___ INPUT RECORDS ___

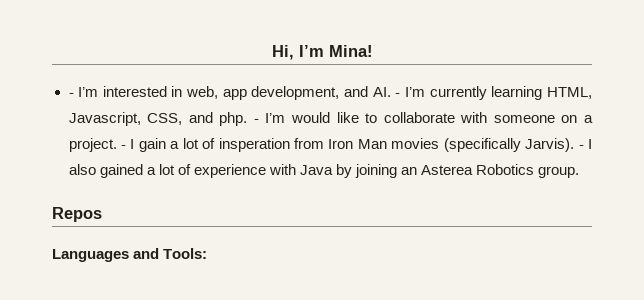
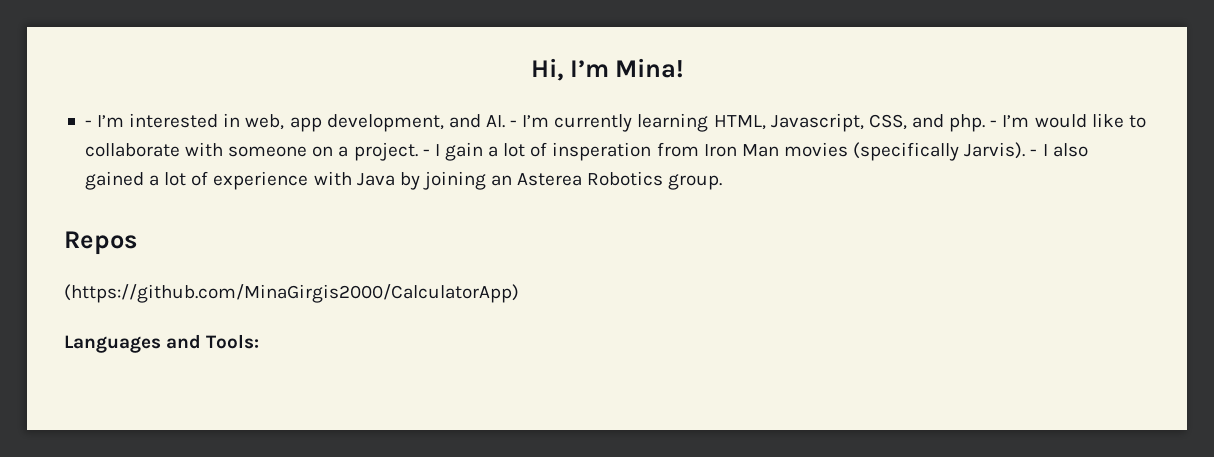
+ (https://github.com/MinaGirgis2000/CalculatorApp)

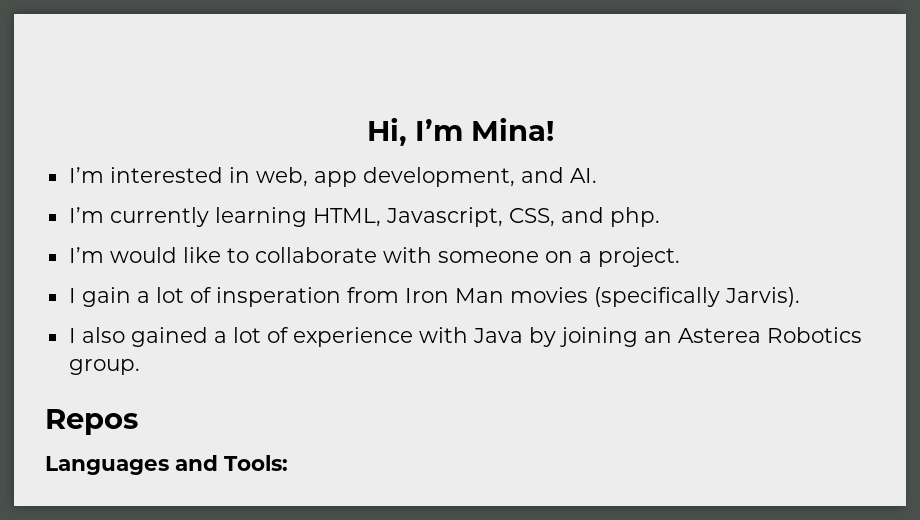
- - I’m interested in web, app development, and AI. - I’m currently learning HTML, Javascript, CSS, and php. - I’m would like to collaborate with someone on a project. - I gain a lot of insperation from Iron Man movies (specifically Jarvis). - I also gained a lot of experience with Java by joining an Asterea Robotics group.
+ I’m interested in web, app development, and AI.
+ I’m currently learning HTML, Javascript, CSS, and php.
+ I’m would like to collaborate with someone on a project.
+ I gain a lot of insperation from Iron Man movies (specifically Jarvis).
+ I also gained a lot of experience with Java by joining an Asterea Robotics group.
- (https://github.com/MinaGirgis2000/CalculatorApp)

___

- _TASK PROMPT_
Look through the records above for the word "group". Report how many lines contain it, as a bare number.

- _RESPONSE AREA_
2